L’utilisateur prend place sur le siège et se retrouve en vidéo-conférence professionnelle avec un médecin, qu’il peut voir sur l’écran en face de lui. Exactement comme lorsqu’il est dans un cabinet, il vous pose les questions habituelles. Il dispose ensuite de toute une instrumentation présente au sein de la cabine pour approfondir son diagnostic (un stéthoscope, un dermatoscope, un brassard à tension, un ceinturomètre, un thermomètre, un électrocardiogramme, du matériel pour les tests visuels et auditifs, une balance, une toise pour calculer l’indice de masse corporelle, voire un fond d’oeil ou un glucomètre en option). Le patient utilise tous ces outils sur les instructions du médecin.
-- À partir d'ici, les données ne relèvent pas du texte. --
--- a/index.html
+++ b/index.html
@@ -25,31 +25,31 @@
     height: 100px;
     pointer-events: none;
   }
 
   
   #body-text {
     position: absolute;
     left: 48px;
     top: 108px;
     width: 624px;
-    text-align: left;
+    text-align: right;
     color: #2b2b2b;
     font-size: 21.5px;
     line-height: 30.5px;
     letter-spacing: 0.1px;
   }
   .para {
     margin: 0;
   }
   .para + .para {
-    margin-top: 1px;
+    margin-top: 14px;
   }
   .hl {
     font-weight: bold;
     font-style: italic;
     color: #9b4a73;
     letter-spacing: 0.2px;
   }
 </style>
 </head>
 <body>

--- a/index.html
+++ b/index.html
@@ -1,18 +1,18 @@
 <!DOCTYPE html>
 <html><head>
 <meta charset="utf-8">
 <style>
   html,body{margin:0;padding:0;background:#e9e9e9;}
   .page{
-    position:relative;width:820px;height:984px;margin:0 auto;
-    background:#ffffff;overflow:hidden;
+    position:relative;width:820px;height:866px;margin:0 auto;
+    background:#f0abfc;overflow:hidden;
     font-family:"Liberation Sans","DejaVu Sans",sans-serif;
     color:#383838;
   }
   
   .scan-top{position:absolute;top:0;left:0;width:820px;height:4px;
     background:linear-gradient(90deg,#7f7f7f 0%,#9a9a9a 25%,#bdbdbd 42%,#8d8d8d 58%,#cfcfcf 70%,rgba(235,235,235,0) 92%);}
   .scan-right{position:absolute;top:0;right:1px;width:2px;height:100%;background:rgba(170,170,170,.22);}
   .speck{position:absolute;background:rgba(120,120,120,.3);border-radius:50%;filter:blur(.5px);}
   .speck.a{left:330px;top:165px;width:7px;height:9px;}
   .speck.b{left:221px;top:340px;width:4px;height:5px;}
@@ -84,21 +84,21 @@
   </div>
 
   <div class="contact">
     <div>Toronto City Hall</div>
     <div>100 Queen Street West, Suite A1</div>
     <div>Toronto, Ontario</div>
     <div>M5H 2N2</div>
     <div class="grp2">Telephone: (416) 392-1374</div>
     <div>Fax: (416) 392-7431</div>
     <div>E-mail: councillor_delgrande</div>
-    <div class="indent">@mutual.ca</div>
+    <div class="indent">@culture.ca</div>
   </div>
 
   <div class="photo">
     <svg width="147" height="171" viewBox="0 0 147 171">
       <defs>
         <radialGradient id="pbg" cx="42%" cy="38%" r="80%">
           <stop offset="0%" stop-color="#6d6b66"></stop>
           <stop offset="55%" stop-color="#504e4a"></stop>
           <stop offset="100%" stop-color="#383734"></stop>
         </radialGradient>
Franck Baudino : « Il ne faut pas confondre e-santé et télémédecine »

Crédit H4D

Aujourd’hui, où en êtes-vous de la commercialisation de ces cabines ?

Cela se passe extrêmement bien. Nous installons des cabines de télémédecine en France, mais aussi beaucoup à l’étranger, comme l’Amérique du Nord, l’Australie, le Chili et l’Europe. Une fois qu’on a expliqué aux patients qu’on n’était pas là pour remplacer leur médecin mais pour travailler avec lui ; une fois qu’on a expliqué au médecin que toutes les fois où il voudra exercer, le système ne sera pas ouvert, et que s’il est ouvert, il recevra un compte-rendu, et bien cette technologie ne pose pas de problème. Aujourd’hui, on a 98.2% de taux de satisfaction de la part des patients et des médecins réunis.

Face à l’explosion des produits d’e-santé, comment voyez-vous l’avenir de la relation entre le digital et le médical ?

Il ne faut pas mélanger l’e-santé, qui a trait au bien-être, avec la télémédecine. On n’est pas dans le même cadre juridique ni réglementaire. Nous, nous faisons de la médecine, c’est-à-dire que toutes les questions comme la sécurité des données, la traçabilité, la reconnaissance du patient et du médecin, c’est notre ADN. Nous n’aurions pas le droit d’exercer si tout ça n’était pas assuré de facto .

Je crois énormément au digital au service de la médecine. Mais ça ne progressera pas si on n’est pas à l’écoute de ce que souhaitent les patients, c’est-à-dire être soignés. Il va être fondamental de bien poser des règles de bonne conduite afin d’établir la confiance.